# starting a dubia roach colony



## scoob78 (Jun 25, 2010)

Hi, I am wanting to start a roach colony for my 2 beardies and gecko. 
I can get 30 adult roaches 15 of each for £14 posted, is that good?
also would they be ok in a 9ltr rub to start with? I have egg cartons heat mat and stat just wondering if there is anything else i would need other that food? 

thanks for reading.


----------



## Paul112 (Apr 6, 2007)

I'd ask around, there are plenty of us with big colonies that could donate some or sell for cheaper than that. I have a big dubia colony that I'm looking to thin out, and could send you 30 adults in a couple of weeks for the cost of postage, if you can wait that long 

A 9L rub should be find for 30, keeping them cramped makes them breed quicker, although you will need to sort something larger out in a few months time.

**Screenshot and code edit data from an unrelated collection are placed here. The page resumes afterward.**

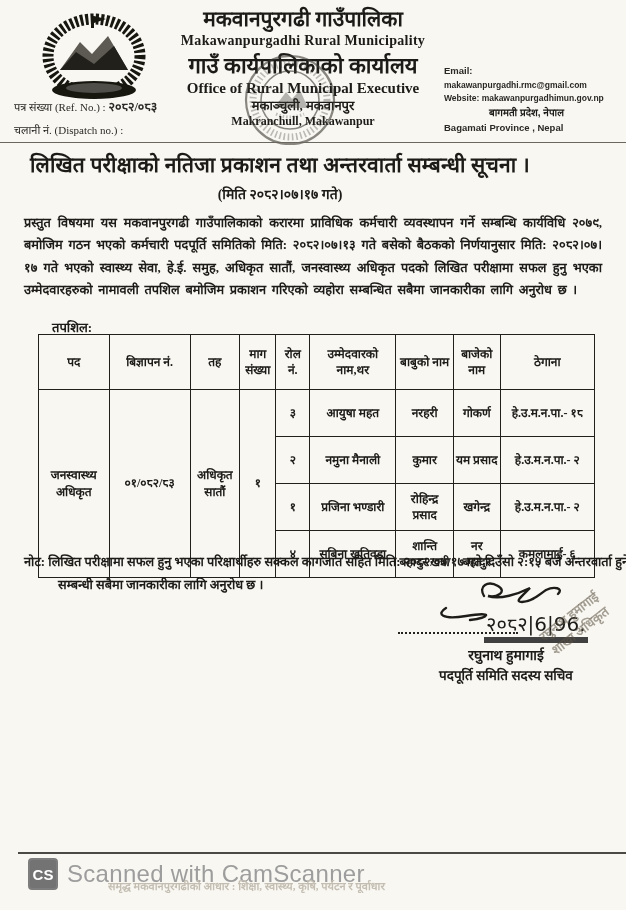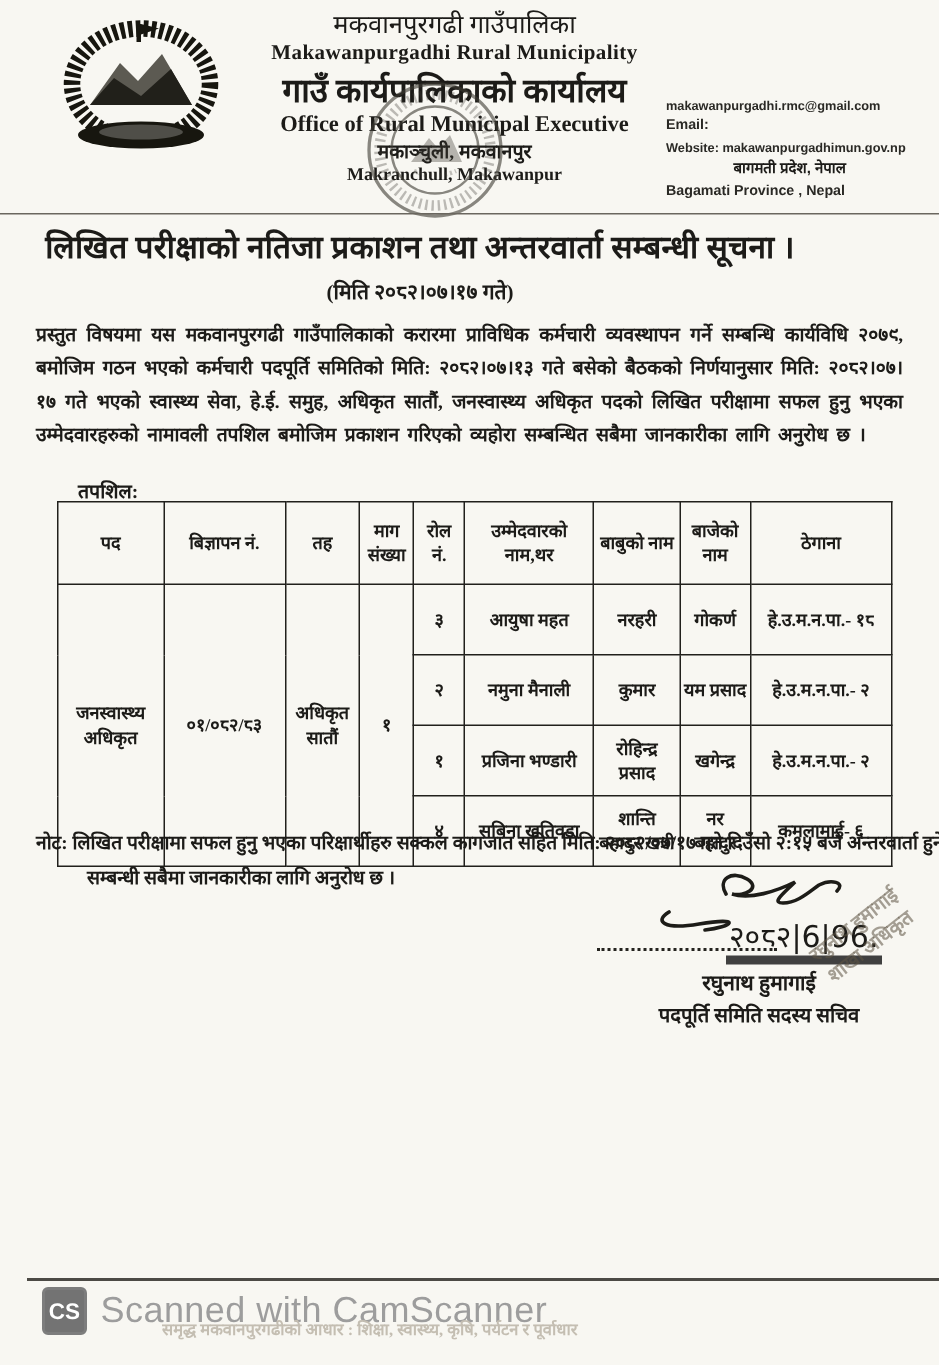--- a/index.html
+++ b/index.html
@@ -6,21 +6,21 @@
   .page{
     position:relative;width:626px;height:910px;margin:0 auto;
     background:#f8f7f2;
     overflow:hidden;
     font-family:"Liberation Serif","DejaVu Serif",serif;
     color:#1c1b18;
   }
   
   .logo{position:absolute;left:36px;top:12px;width:116px;height:96px;}
   .head-center{position:absolute;left:148px;top:6px;width:310px;text-align:center;line-height:1.25;}
-  .org-np{font-size:17px;font-weight:normal;}
+  .org-np{font-size:21px;font-weight:bold;}
   .org-en{font-size:14px;font-weight:bold;letter-spacing:.3px;}
   .office-np{font-size:22px;font-weight:bold;margin-top:2px;}
   .office-en{font-size:15px;font-weight:bold;}
   .addr-np{font-size:13px;font-weight:bold;}
   .addr-en{font-size:12px;font-weight:bold;}
   .head-right{position:absolute;left:444px;top:64px;width:178px;line-height:1.55;font-family:"Liberation Sans","DejaVu Sans",sans-serif;}
   .hr-line{font-size:8.5px;color:#2a2925;font-weight:bold;}
   .hr-line.em{font-size:9.5px;}
   .hr-np{font-size:10px;font-weight:bold;margin-left:45px;}
   .head-left{position:absolute;left:14px;top:96px;line-height:1.9;}
@@ -92,24 +92,28 @@
   <div class="stamp">
     <svg width="96" height="96" viewBox="0 0 96 96">
       <circle cx="48" cy="48" r="44" fill="none" stroke="#3e3c34" stroke-width="2.2"></circle>
       <circle cx="48" cy="48" r="29" fill="none" stroke="#3e3c34" stroke-width="1.6"></circle>
       <circle cx="48" cy="48" r="37" fill="none" stroke="#3e3c34" stroke-width="7" stroke-dasharray="1.6 2.6" opacity=".55"></circle>
       <path d="M32 56 L44 40 L50 47 L58 38 L66 56 Z" fill="#3e3c34" opacity=".6"></path>
       <path d="M34 62 Q48 68 62 62" fill="none" stroke="#3e3c34" stroke-width="3" stroke-dasharray="1.5 2" opacity=".5"></path>
     </svg>
   </div>
 
+  <div class="head-left">
+    <div class="hl-line"><span>पत्र संख्या (Ref. No.) :</span> <b>२०८२/०८३</b></div>
+    <div class="hl-line">चलानी नं. (Dispatch no.) :</div>
+  </div>
 
   <div class="head-right">
+    <div class="hr-line em">Email:</div>
     <div class="hr-line">makawanpurgadhi.rmc@gmail.com</div>
-    <div class="hr-line em">Email:</div>
     <div class="hr-line">Website:  makawanpurgadhimun.gov.np</div>
     <div class="hr-np">बागमती प्रदेश, नेपाल</div>
     <div class="hr-line em">Bagamati Province , Nepal</div>
   </div>
 
   <div class="sep"></div>
 
   <div class="title-block">
     <div class="title">लिखित परीक्षाको नतिजा प्रकाशन तथा अन्तरवार्ता सम्बन्धी सूचना ।</div>
     <div class="subtitle">(मिति २०८२।०७।१७ गते)</div>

How will you be offering water? Gel crystals work well, or you can offer fresh fruit and veg.

Best,
Paul


----------



## scoob78 (Jun 25, 2010)

Paul112 said:


> I'd ask around, there are plenty of us with big colonies that could donate some or sell for cheaper than that. I have a big dubia colony that I'm looking to thin out, and could send you 30 adults in a couple of weeks for the cost of postage, if you can wait that long
> 
> A 9L rub should be find for 30, keeping them cramped makes them breed quicker, although you will need to sort something larger out in a few months time.
> 
> ...


That would be great if you don't mind sending me some, I don't mind waiting a couple of weeks, will give me time to get set up. 

I was going to offer them fruit and veg but I can get some gel crystals as well.

Will I also need another tub to separate the feeding roaches to the breeding ones?

I am looking forward to doing and just hope I can do it.

Thanks for your help and a the offer.


----------



## Paul112 (Apr 6, 2007)

No problem, I've been looking to move some on as the tub is getting quite crowded!

I don't use another tub for separating them off, I just dip into the main tub whenever I need some, however that is only once every few days. If you're going to be needing them more regularly it might be a good idea to have a feeder tub too.

Best,
Paul


----------



## scoob78 (Jun 25, 2010)

Paul112 said:


> No problem, I've been looking to move some on as the tub is getting quite crowded!
> 
> I don't use another tub for separating them off, I just dip into the main tub whenever I need some, however that is only once every few days. If you're going to be needing them more regularly it might be a good idea to have a feeder tub too.
> 
> ...


cheers, just let me know when you are ready to get rid of some and i will send you my details and payment. thanks again:2thumb:


----------



## scoob78 (Jun 25, 2010)

Rub is all set up and ready to go. :2thumb:


----------



## popitgoes (Oct 24, 2010)

getting 15/15 would be pointless in my eyes try get a ratio of 5female/1male they breed so much better and your not feeding roaches you dont need


----------



## Paul112 (Apr 6, 2007)

scoob78 said:


> Rub is all set up and ready to go. :2thumb:


Good stuff, I should be able to send you some in the week beginning 21st of May if that is okay with you?

Best,
Paul


----------



## scoob78 (Jun 25, 2010)

Paul112 said:


> Good stuff, I should be able to send you some in the week beginning 21st of May if that is okay with you?
> 
> Best,
> Paul


That will be great thank you. :2thumb:


----------